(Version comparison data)
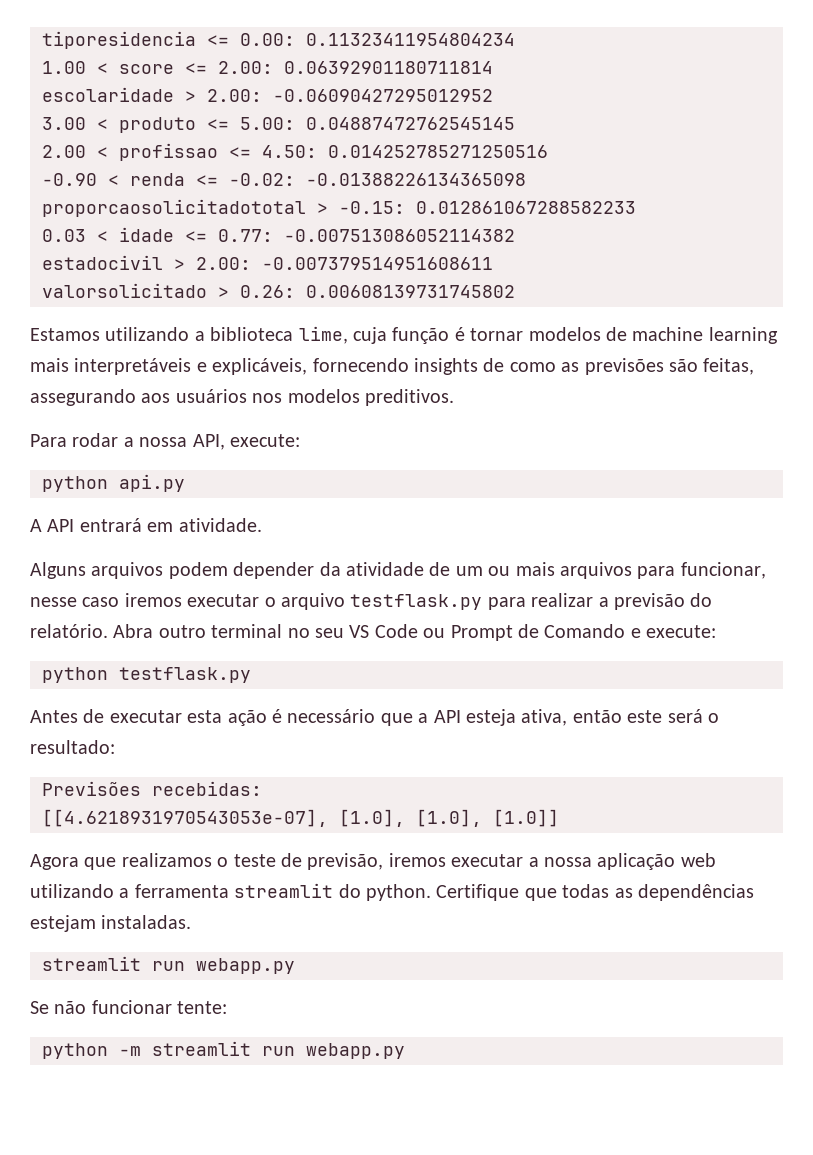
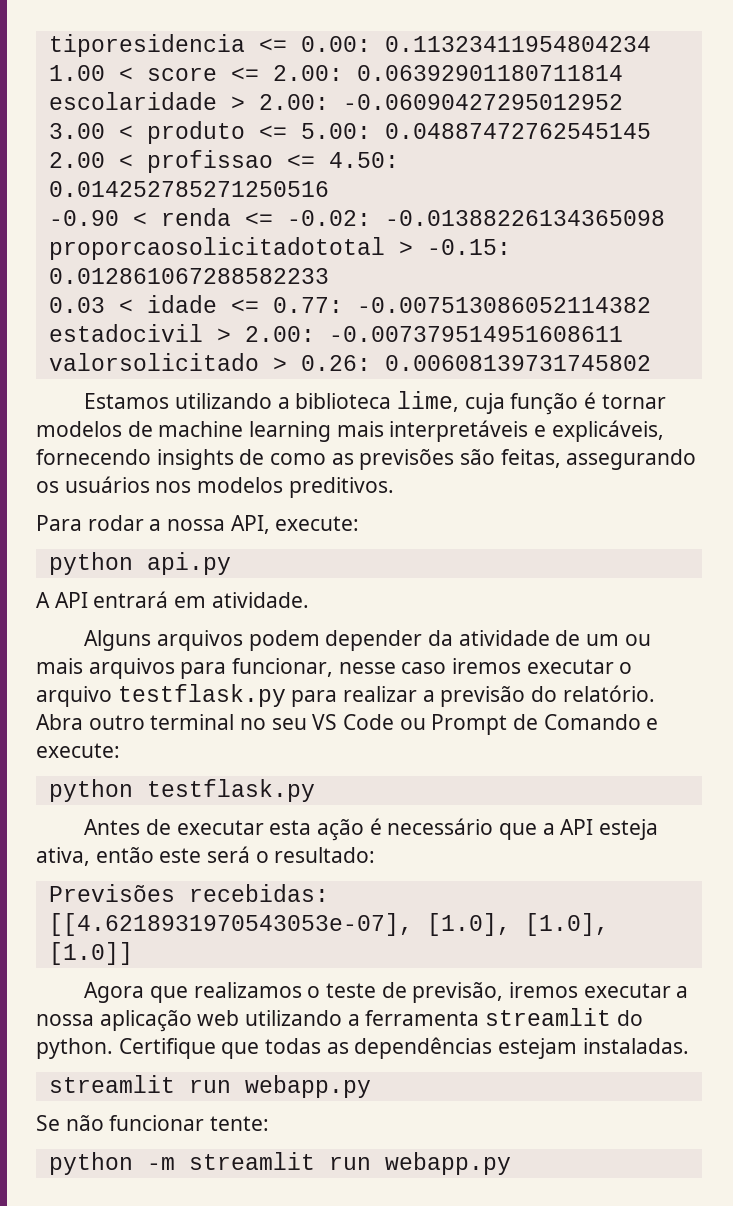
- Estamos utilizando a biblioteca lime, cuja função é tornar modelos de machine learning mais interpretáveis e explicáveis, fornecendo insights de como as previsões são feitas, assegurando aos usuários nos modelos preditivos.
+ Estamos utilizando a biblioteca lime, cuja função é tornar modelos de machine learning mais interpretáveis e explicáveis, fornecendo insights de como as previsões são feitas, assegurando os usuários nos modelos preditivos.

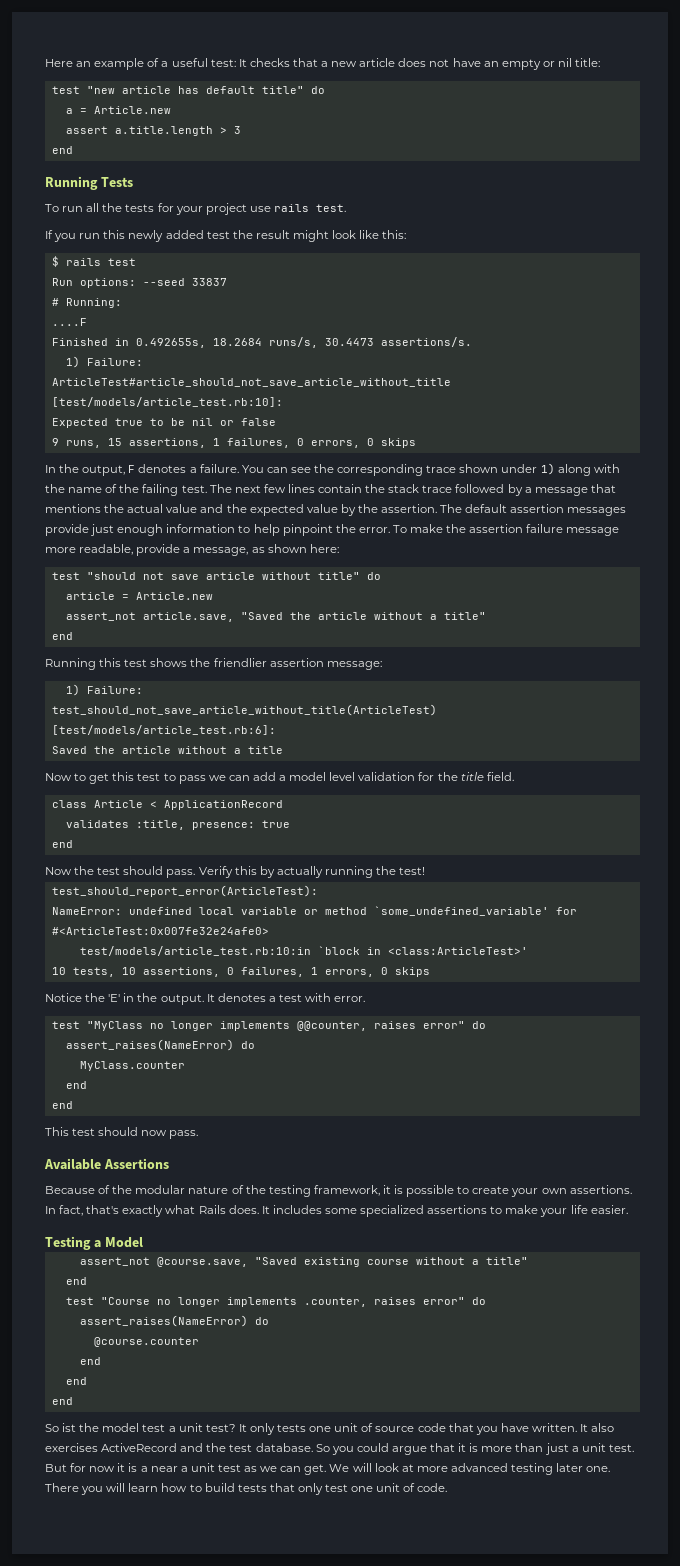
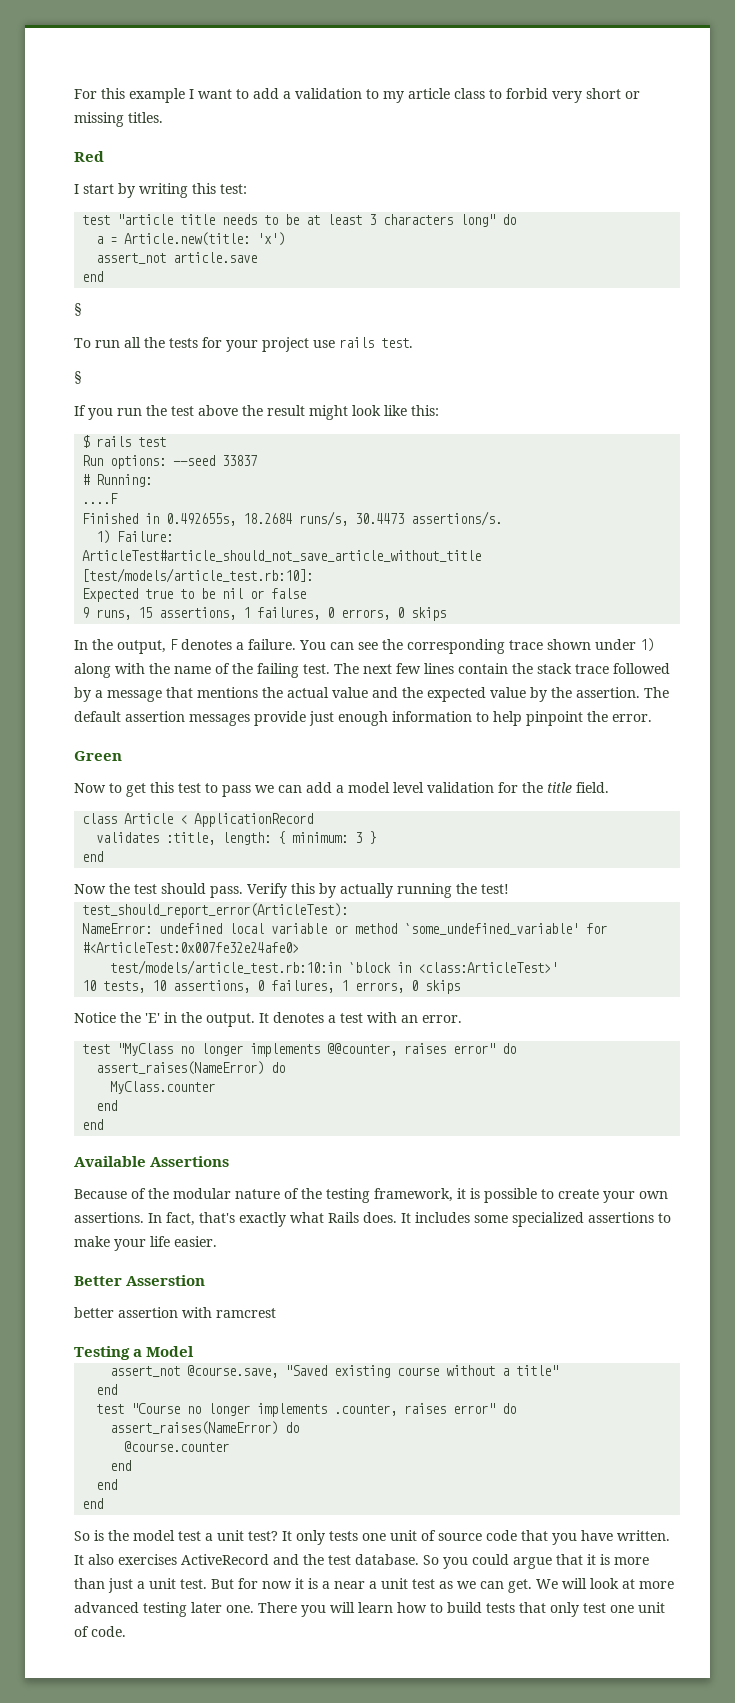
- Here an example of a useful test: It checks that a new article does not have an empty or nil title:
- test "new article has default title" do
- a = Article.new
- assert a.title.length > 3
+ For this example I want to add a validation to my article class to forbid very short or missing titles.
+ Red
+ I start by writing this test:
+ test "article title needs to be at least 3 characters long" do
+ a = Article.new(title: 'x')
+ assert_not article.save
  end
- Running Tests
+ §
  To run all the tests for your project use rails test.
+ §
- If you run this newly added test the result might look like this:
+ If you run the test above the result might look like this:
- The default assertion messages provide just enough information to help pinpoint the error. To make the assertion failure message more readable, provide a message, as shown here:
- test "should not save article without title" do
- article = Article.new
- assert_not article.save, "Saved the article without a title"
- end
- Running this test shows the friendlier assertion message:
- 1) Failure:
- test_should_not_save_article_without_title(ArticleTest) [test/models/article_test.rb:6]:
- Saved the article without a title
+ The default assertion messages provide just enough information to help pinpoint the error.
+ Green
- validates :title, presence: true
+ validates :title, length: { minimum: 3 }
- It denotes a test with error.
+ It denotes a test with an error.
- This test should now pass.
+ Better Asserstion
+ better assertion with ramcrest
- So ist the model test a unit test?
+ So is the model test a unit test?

WHAT THE TASK ASKS: Exactly the lines from the one holding "with an error." through the end of the records above are to be returned, and nothing else.

RESULT OF THE TASK:
+ It denotes a test with an error.
- This test should now pass.
+ Better Asserstion
+ better assertion with ramcrest
- So ist the model test a unit test?
+ So is the model test a unit test?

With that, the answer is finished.